The NPHS2 gene provides instructions for creating a protein involved in the normal operation of the kidneys, organs responsible for filtering waste from the blood. Understanding this gene helps clarify its connection to kidney health.
The Role of NPHS2 in Kidney Function
The NPHS2 gene directs the production of a protein known as podocin, which is found primarily in the kidneys. Within the kidneys, filtering units called glomeruli contain specialized cells called podocytes. Podocin is situated at the surface of these podocytes, specifically in the area between two podocytes, forming a structure called the slit diaphragm.
The slit diaphragm functions as a filtration barrier. Its purpose is to retain proteins within the bloodstream while allowing smaller molecules, such as salts and waste products, to pass through and be excreted in urine. Podocin helps bring other proteins necessary for a functional slit diaphragm to the podocyte cell surface and participates in podocyte cell signaling.
NPHS2 Mutations and Kidney Disease
When the NPHS2 gene undergoes mutations, the instructions for making podocin are faulty, leading to a defective or absent podocin protein. This malfunction compromises the integrity of the slit diaphragm, the kidney’s delicate filter. Consequently, large amounts of protein can leak from the blood into the urine, a condition known as proteinuria.
This protein leakage is a hallmark of specific kidney conditions, notably Steroid-Resistant Nephrotic Syndrome (SRNS) and a form of Focal Segmental Glomerulosclerosis (FSGS). NPHS2-related kidney disease is inherited in an autosomal recessive pattern, meaning a child must inherit one mutated copy of the NPHS2 gene from each parent to develop the condition.
Patients with homozygous or compound heterozygous NPHS2 mutations present with SRNS before the age of six years and often experience rapid progression to end-stage kidney disease. NPHS2 mutations are the most frequent cause of congenital nephrotic syndrome, a kidney disorder beginning in infancy.

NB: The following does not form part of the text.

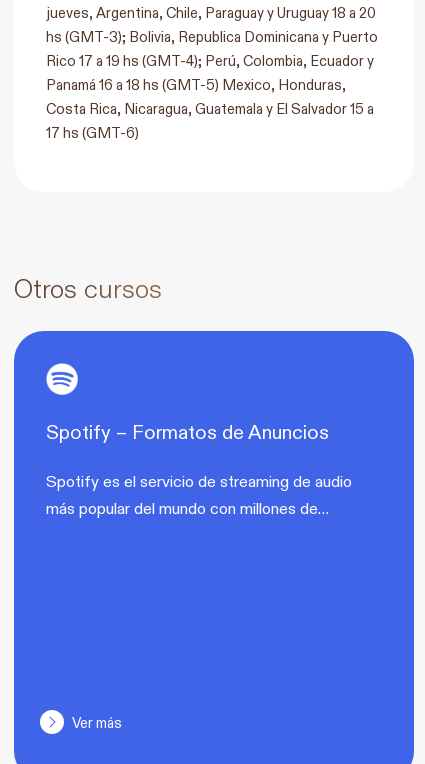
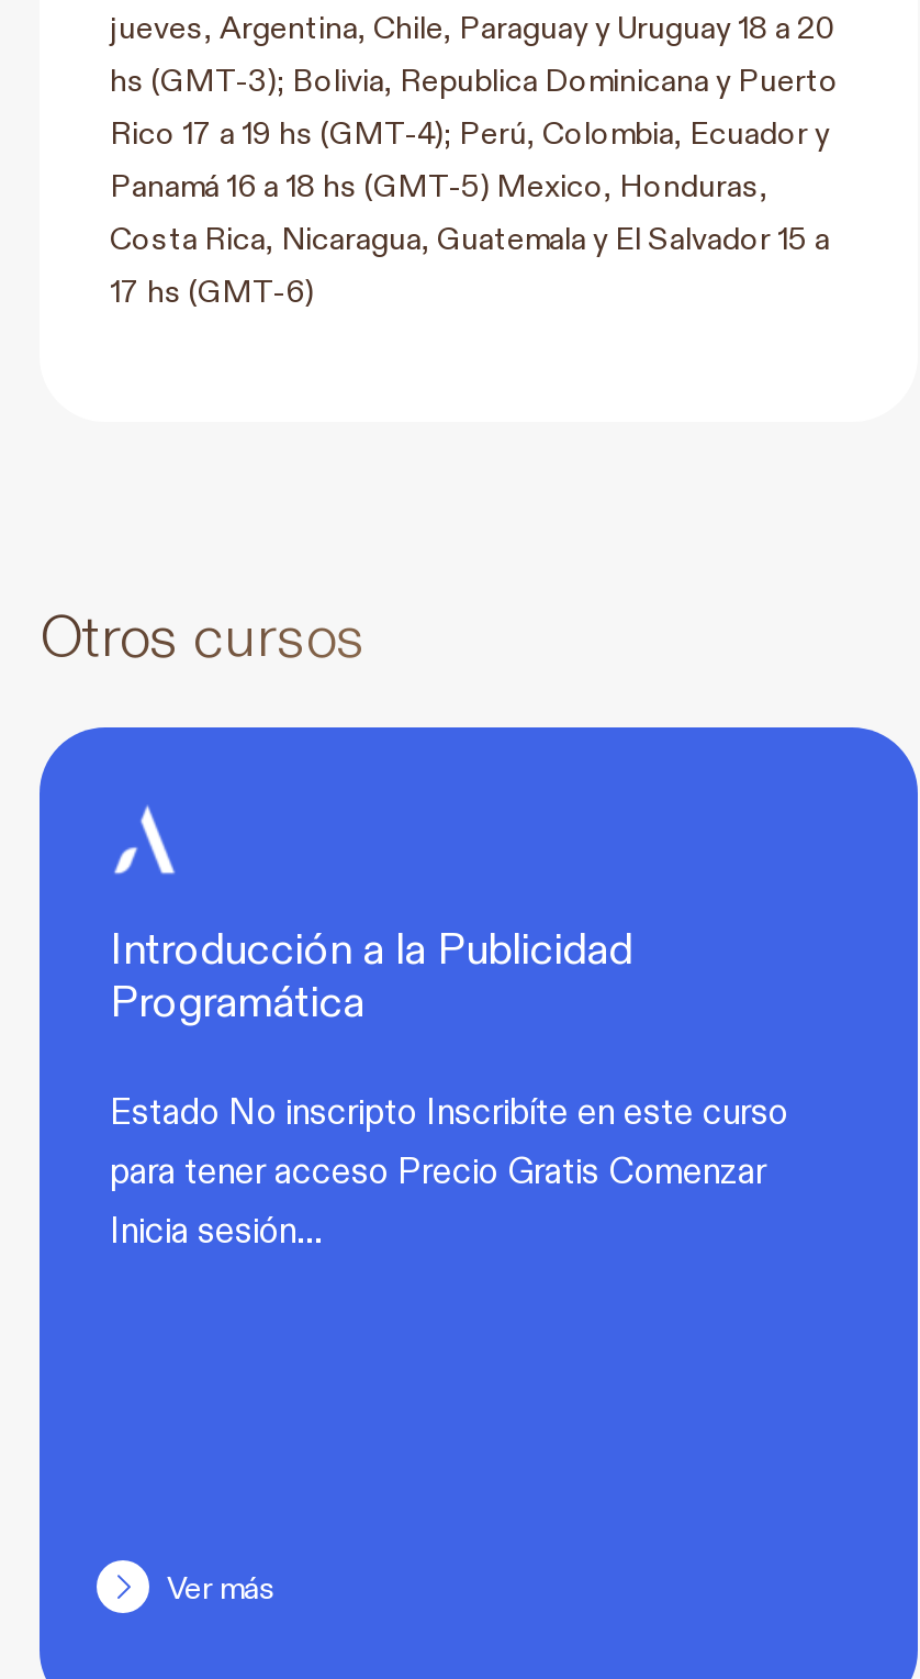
[45,362,329,444] [image] | Spotify – Formatos de Anuncios -> [110,798,632,1029] [image] | Introducción a la Publicidad | Programática
[46,469,352,519] Spotify es el servicio de streaming de audio | más popular del mundo con millones de… -> [110,1084,788,1254] Estado No inscripto Inscribíte en este curso | para tener acceso Precio Gratis Comenzar | Inicia sesión…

Diagnosing NPHS2-Related Conditions
Diagnosis begins when clinical signs suggest kidney issues, such as swelling and foamy urine. These symptoms prompt laboratory tests to check for high levels of protein in the urine, a primary indicator of kidney filtration problems. Blood tests may also reveal low protein levels in the blood.
Because these symptoms can arise from various causes, a definitive diagnosis for an NPHS2-related condition requires genetic testing to examine the NPHS2 gene for specific mutations that confirm the underlying cause of the kidney disease. A kidney biopsy, which involves examining a small tissue sample under a microscope, may also be performed to assess kidney damage, often showing changes like focal segmental glomerulosclerosis.
Managing NPHS2-Associated Nephrotic Syndrome
NPHS2-associated nephrotic syndrome is termed “steroid-resistant” because it does not respond to standard steroid therapies, which are the first-line treatment for other forms of nephrotic syndrome. Management focuses on supportive care aimed at slowing the progression of kidney damage and addressing symptoms.
Medications to reduce proteinuria, such as angiotensin-converting enzyme (ACE) inhibitors or angiotensin receptor blockers (ARBs), are prescribed. These medications lessen the amount of protein lost in the urine and help control blood pressure. Diuretics are used to manage fluid retention and reduce swelling. Dietary adjustments, including sodium restriction, are recommended to control edema. While there is currently no cure, ongoing research continues to explore more targeted therapies for this condition.